I am a sahm. Yes I do all of the cleaning, shopping, most cooking, almost all childcare. What kind of support do you and your husband have? Moms used to have grandmas, aunts, cousins and friends to help them out

I didn't have that with my first child. I went from working full time to full time mom. It was overwhelming at first. I had to build a whole network of support from scratch. I joined mommy and me groups through community and my church. I started a mommy group in my neighborhood, which morphed into a babysitting swapping group. I found preteen girls who I paid minimal money to watch the baby while I took a nap or bubble bath. 

I learned to to cook with a crockpot and how to do OAMC(once a month cooking). I put my husband in charge of scheduling "us time".(AKA dates and sexy time) My husband does watch the kids while I clean the kitchen. We took turns putting the kids to bed. 

My husband was not the greatest with infants, but once they were crawling and walking he was fabulous. Not everyone is comfortable with infants. Remember infants grow this isn't forever, take one day at a time and problem solve together.

Do not look for your husband to fulfill every need you have, that's not really possible and ends up with two resentful, exhausted spouses.


----------



## EleGirl (Dec 3, 2011)

The idea of play groups is a very good one. Take a look at Find Meetup groups near you - Meetup

IN my ares that site has a lot of mom and child play groups to chose from.


----------



## Giro flee (Mar 12, 2013)

I knew it was time for a change when the highlight of the day was the mail showing up! I don't think the op is selfish, that is a little harsh. I know I was desperate for help and it took a few months for me to realize that my husband was not the one I should have been asking. When you are overwhelmed it is hard think straight. Now just get out there and build that parenting support group that will help with babysitting, carpooling, venting, and whatever it is that you need to keep you and your family happy. Divorce will not help.


----------



## EleGirl (Dec 3, 2011)

Giro flee said:


> I knew it was time for a change when the highlight of the day was the mail showing up! I don't think the op is selfish, that is a little harsh. I know I was desperate for help and it took a few months for me to realize that my husband was not the one I should have been asking. When you are overwhelmed it is hard think straight. Now just get out there and build that parenting support group that will help with babysitting, carpooling, venting, and whatever it is that you need to keep you and your family happy. *Divorce will not help.*


:iagree:


----------



## fetishwife (Apr 22, 2012)

You guys are very young. 

You are both a bit young for a baby..but too late for that..

..just dont have another one! I have a buddy and a sister in law who each had TWO kids with a the wrong partner..and they knew that after the first kid UGH!

Make sure you are using some sort of BC now....condoms for the week before and after your ovulation are perhaps the least likely to have a negative effect on your sex drive...too many stories on here about OCP's and IUD's killing female drive...we dont want you saying your H is asking for sex all the time and you DONT have any interest at all anymore. 

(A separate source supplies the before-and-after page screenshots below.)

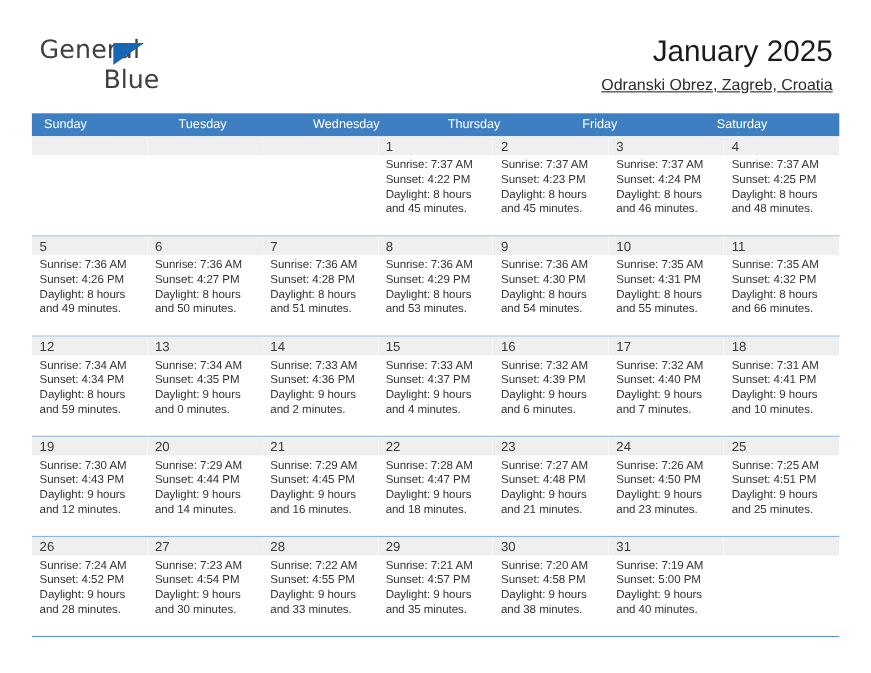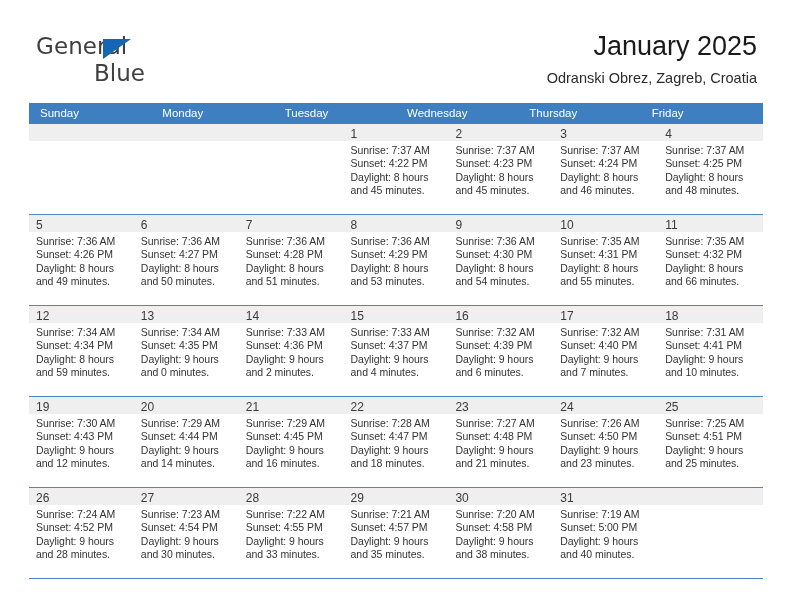"Odranski Obrez, Zagreb, Croatia" .cal-subtitle { text-decoration: none -> underline }
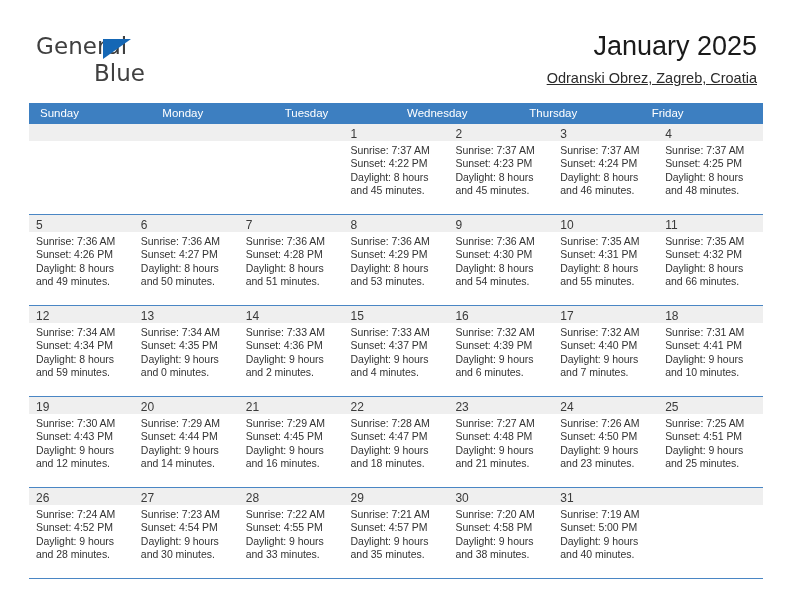"Monday" div.weekday { html: <div>Monday</div> -> none }
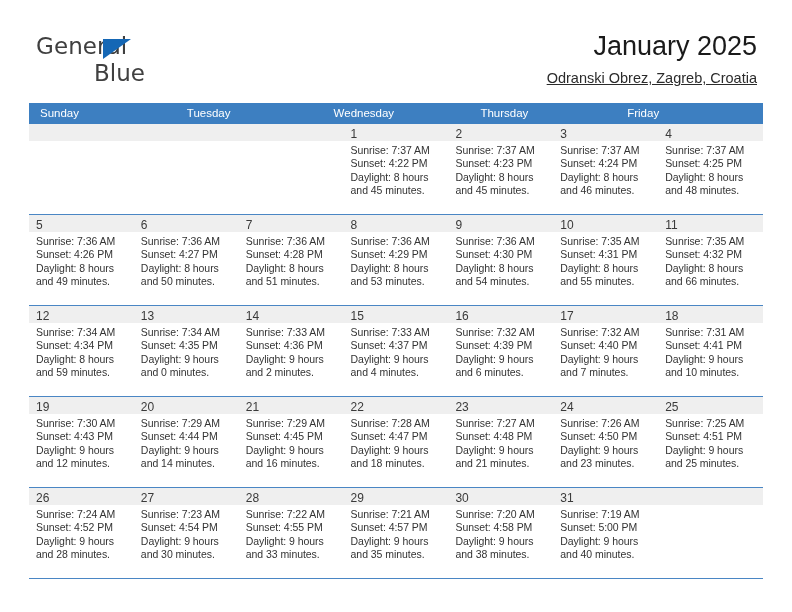"Saturday" div.weekday { html: none -> <div>Saturday</div> }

He is going to work to support the family..that is acting fatherly...but he seems to lack affection for the baby..that is a bummer..I can see how that would worry you...when my daughter was a baby I went to work every day AND I got up and night and fed her and had her sleep on my chest.....I wanted her to sleep with or near to us..my wife wanted her out of the bed ASAP. 

If you are home you should do the cleaning to the best of your ability and cooking to the best of your ability. 

Yes he should also be doing his share. 

If you go back to work, get a housekeeper for at least a few hours a week to do the heavy cleaning like bathrooms...extra laundry..windows.....it will be worth it for both of you and give you more time.

You should not get a divorce, no. The first year with a new baby is tough for many marriages....was for mine for reasons that I think are totally different than I worry about now 12 years later....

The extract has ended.